Please, please be done with the brushing soon. Please. But no. After she brushed her teeth, she started washing her face, lathering for what felt like hours before rinsing. Bottles were picked up, sloshed around, and put down. Cabinets were opened, various products slathered on. This was getting ridiculous. How long could someone’s nightly beauty routine possibly take?
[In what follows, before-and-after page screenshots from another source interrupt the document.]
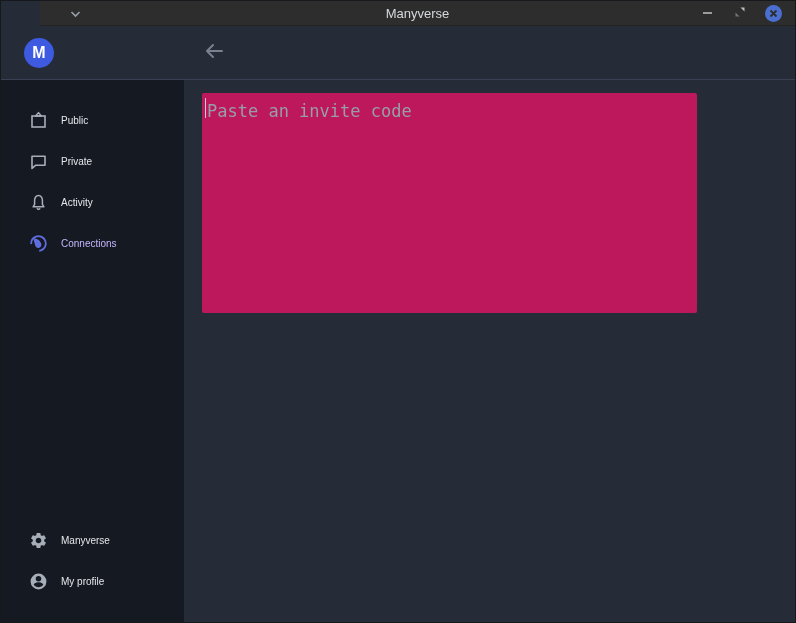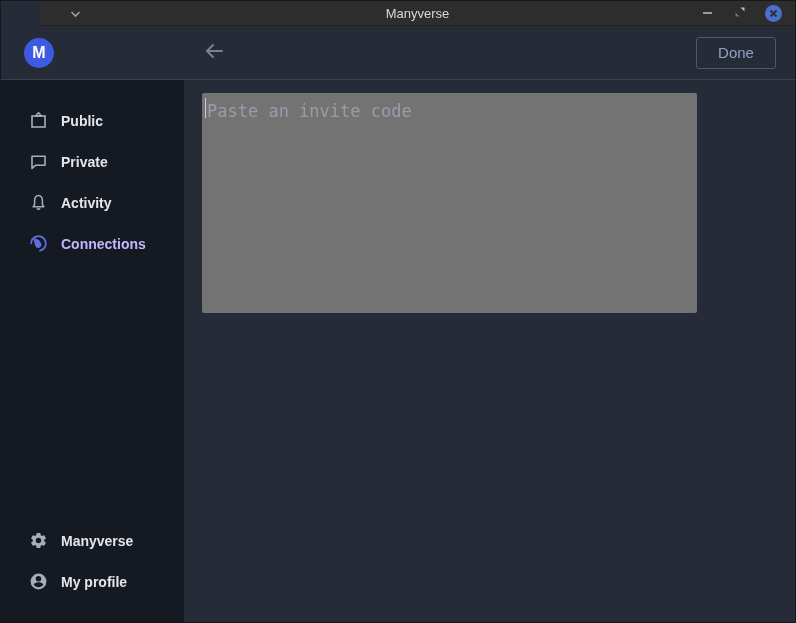--- a/index.html
+++ b/index.html
@@ -76,30 +76,30 @@
   }
   .nav-item {
     height:41px;
     display:flex; align-items:center;
     padding-left:28px;
     cursor:pointer;
   }
   .nav-item .icon { width:19px; height:19px; flex:0 0 19px; display:flex; align-items:center; justify-content:center; }
   .nav-item .label {
     margin-left:13px;
-    color:#e4e7ea; font-size:14px; font-weight:700;
+    color:#e4e7ea; font-size:10px; font-weight:400;
   }
   .nav-item.selected .label { color:#c4b5fd; }
   .sidebar-spacer { flex:1; }
 
   .content { flex:1; position:relative; background:#262b38; }
   .invite-textarea {
     position:absolute; left:18px; top:13px;
     width:495px; height:220px;
-    background:#737373;
+    background:#be185d;
     border:none; outline:none; resize:none;
     border-radius:2px;
     padding:6px 5px;
     font-family:"DejaVu Sans Mono", monospace;
     font-size:17px; line-height:24px;
     color:#e6e9ee;
   }
   .invite-textarea::placeholder { color:#969eab; }
   .text-caret {
     position:absolute; left:21px; top:18px;
@@ -148,21 +148,20 @@
     <div class="logo-zone">
       <div class="logo-circle">M</div>
     </div>
     <div class="back-btn">
       <span>
         <svg width="20" height="18" viewBox="0 0 20 18">
             <path d="M18 9 H3 M9 3 L3 9 L9 15" fill="none" stroke="#7a8090" stroke-width="2" stroke-linecap="round" stroke-linejoin="round"></path>
           </svg>
       </span>
     </div>
-    <button class="done-btn">Done</button>
   </div>
 
   <div class="app-body">
 
     <div class="sidebar">
 
       <div class="nav-item">
         <span class="icon">
           <svg width="19" height="19" viewBox="0 0 19 19">
             <rect x="3" y="5" width="13" height="11" fill="none" stroke="#a8aeb8" stroke-width="1.6"></rect>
Then a terrifying thought struck me: What if the routine included a bath?

What would I do?

The sink turned off. My thoughts cut short in my head, and I waited for the curtain to be yanked aside, for the shriek to come. But instead, the person left the bathroom. I sagged against the wall, my muscles turning into water. God, that had been way too close. I had to get out of here right now. But not without a souvenir. I slipped the bottle of moisturizer into my back pocket and climbed back out the window and down the trellis. Outside, I crept past the house and unlocked the gate. I made sure to wiggle the lock shut behind me; I didn’t want some creep to get into Delilah’s house. Then I walked briskly away, checking once or twice to make sure no one had followed me.

My heart was singing. I’d just gone up to the second floor of Dee’s house. Been in the bathroom at the same time as she was. I knew her nightly beauty routine now. Well, I supposed there was a chance it was her mom’s nightly beauty routine, which took the wind out of my sails a little. But still. Then a chill crept down my spine. They were so careless. So fucking clueless about how unsafe their house was. Look how easily I got in, without even breaking anything. I could’ve been anyone. I could’ve been a burglar, slinking into the house with a gun, rifling through their stuff while they stood, terrified, at gunpoint. The thought was unbearable. Oh, Dee. You really should be more careful.

But it was okay. I was around to protect her. I took out the moisturizer, unscrewed the bottle, and took a deep inhale. Everything would be okay, because I was here, and I was never going to leave her.